--- SUPPLIED DATA Enclosed Below ---

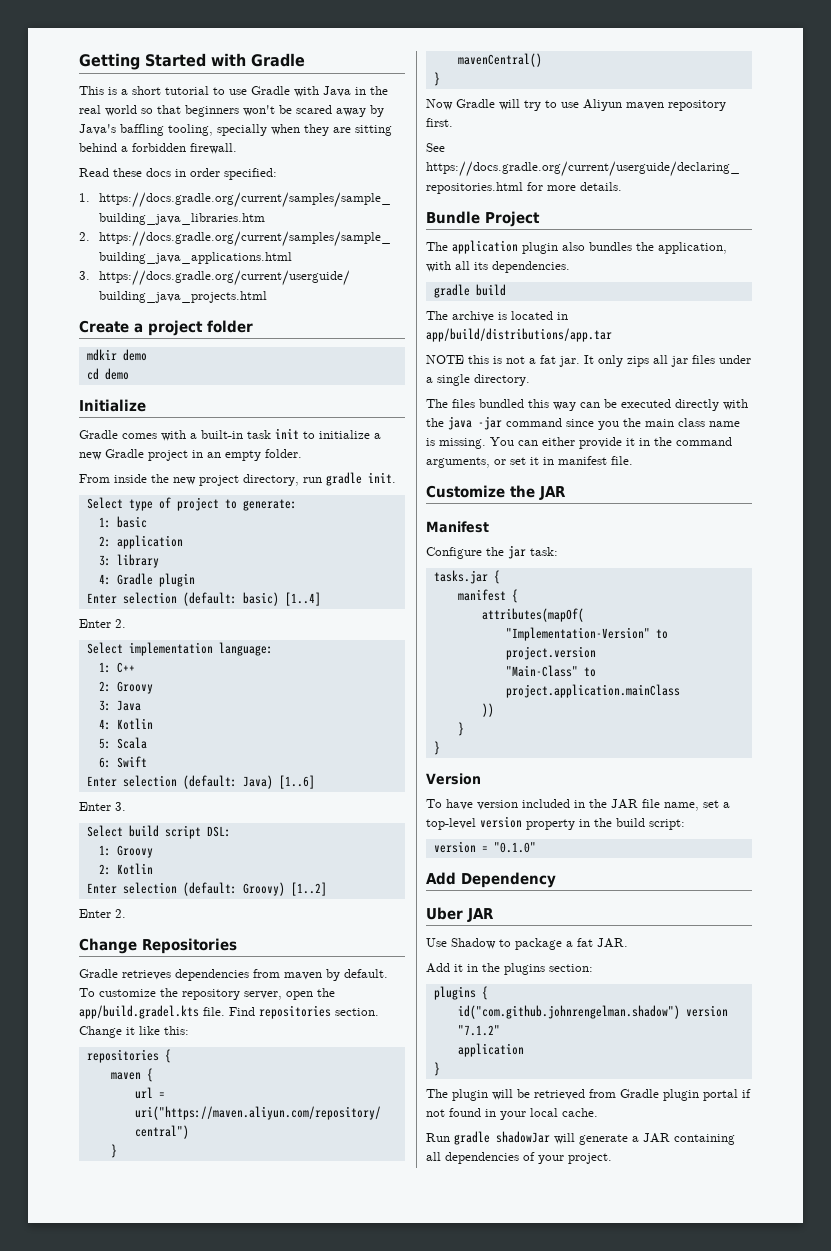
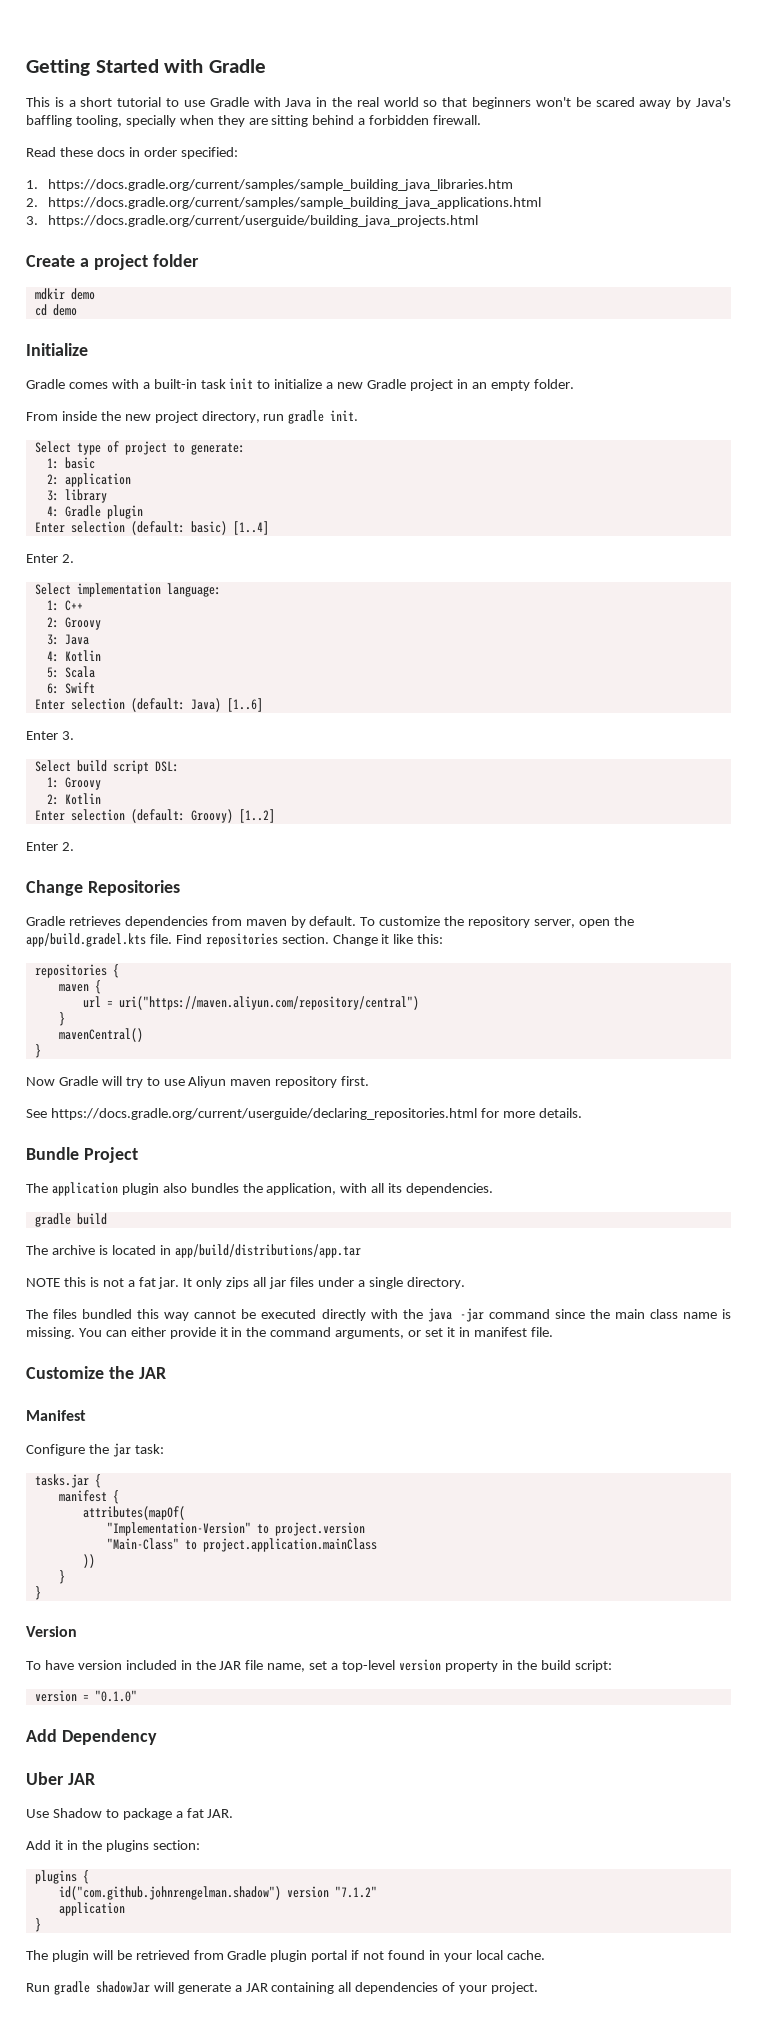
[580,402,600,408] can -> [194,1310,237,1319] cannot
[598,421,619,430] you -> (585, 1314) none

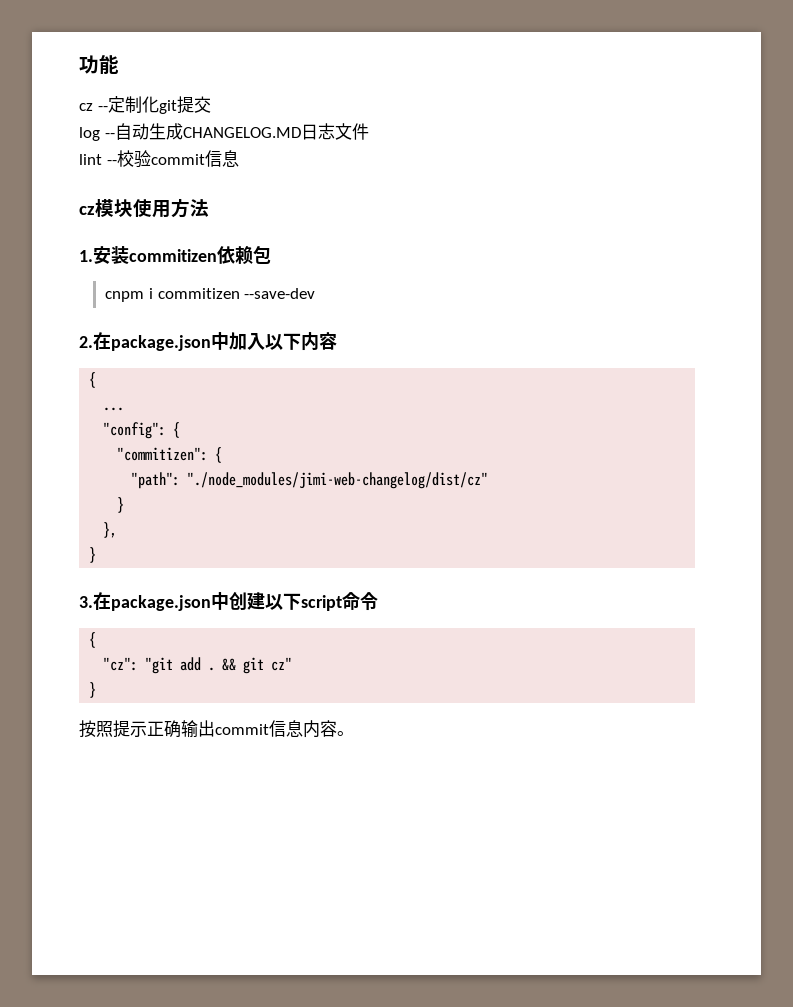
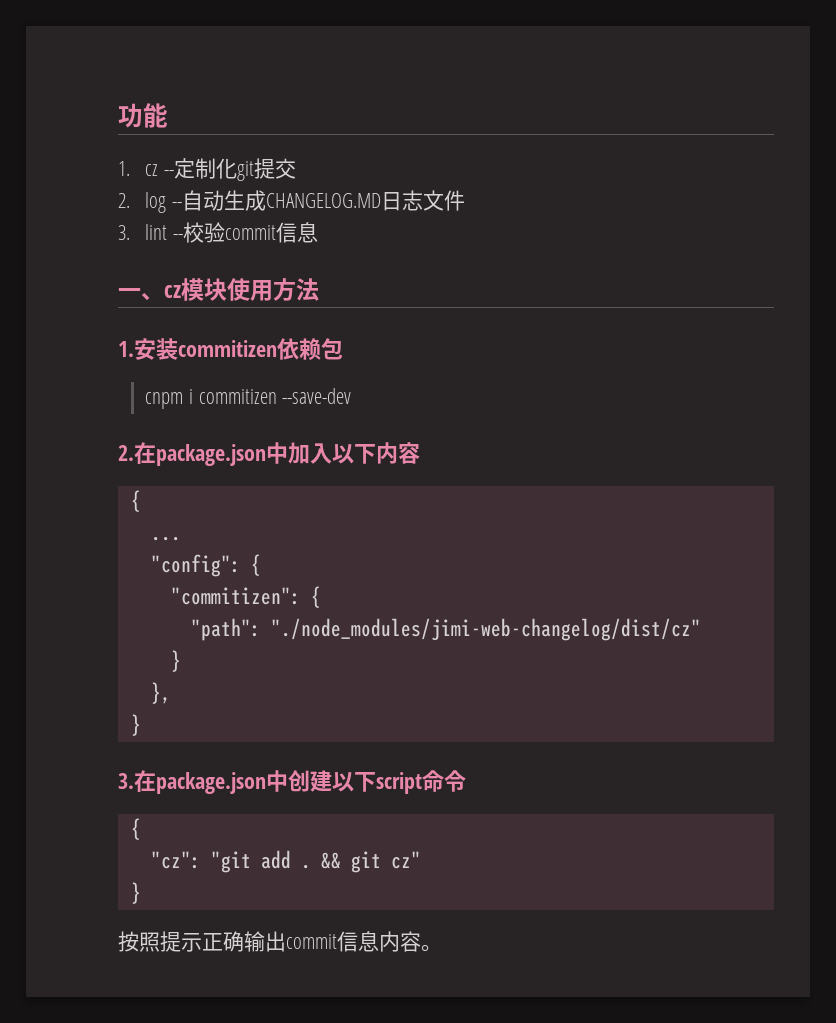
(119, 64) none -> [118,161,130,176] 1.
(211, 104) none -> [118,193,130,208] 2.
(369, 131) none -> [118,225,130,240] 3.
(239, 158) none -> [118,288,164,301] 一、

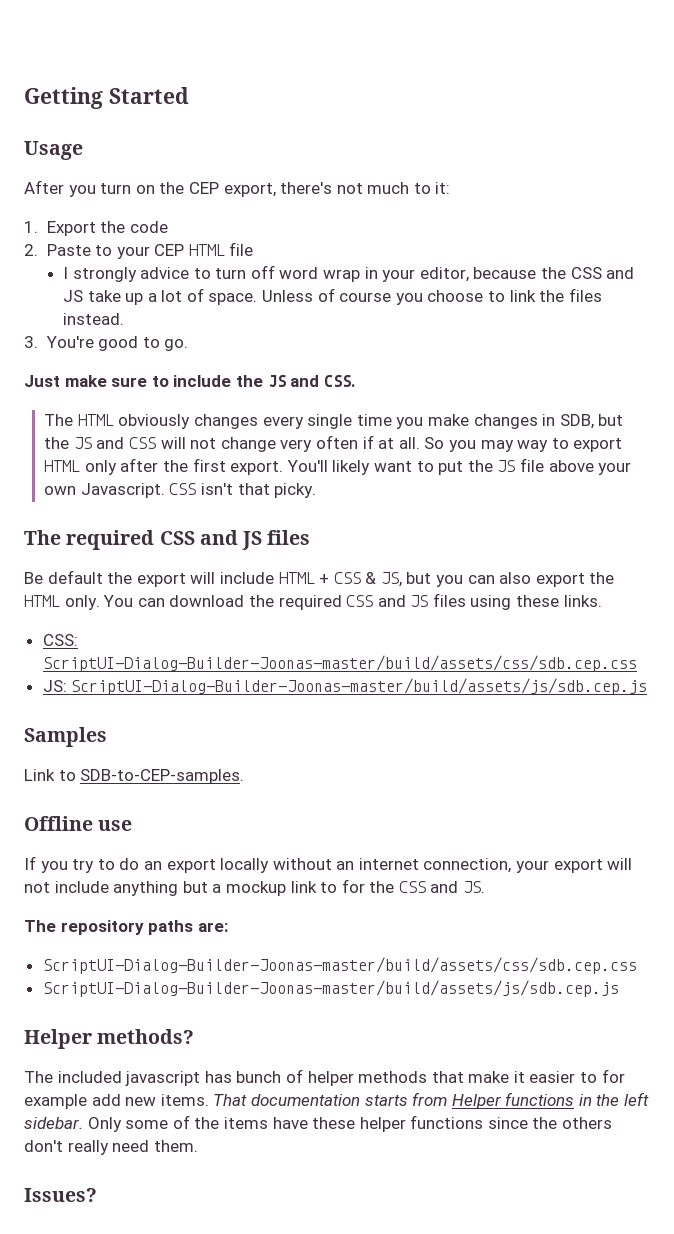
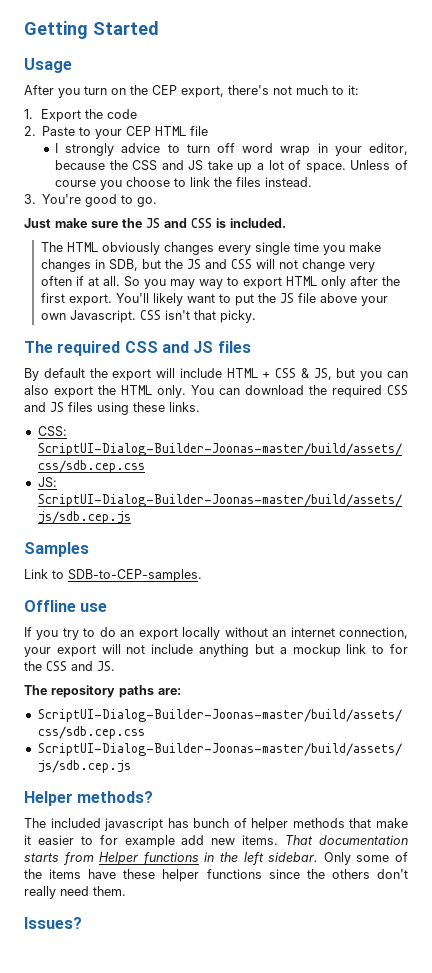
[151,375,356,387] to include the JS and CSS. -> [122,218,286,228] the JS and CSS is included.
[24,572,43,584] Be -> [24,368,39,381] By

--- End of Enclosed SUPPLIED DATA ---

Your response must reproduce the listing above word for word and must contain none of its pictures.

■ RESPONSE BELOW:
[580,402,600,408] can -> [194,1310,237,1319] cannot
[598,421,619,430] you -> (585, 1314) none

(119, 64) none -> [118,161,130,176] 1.
(211, 104) none -> [118,193,130,208] 2.
(369, 131) none -> [118,225,130,240] 3.
(239, 158) none -> [118,288,164,301] 一、

[151,375,356,387] to include the JS and CSS. -> [122,218,286,228] the JS and CSS is included.
[24,572,43,584] Be -> [24,368,39,381] By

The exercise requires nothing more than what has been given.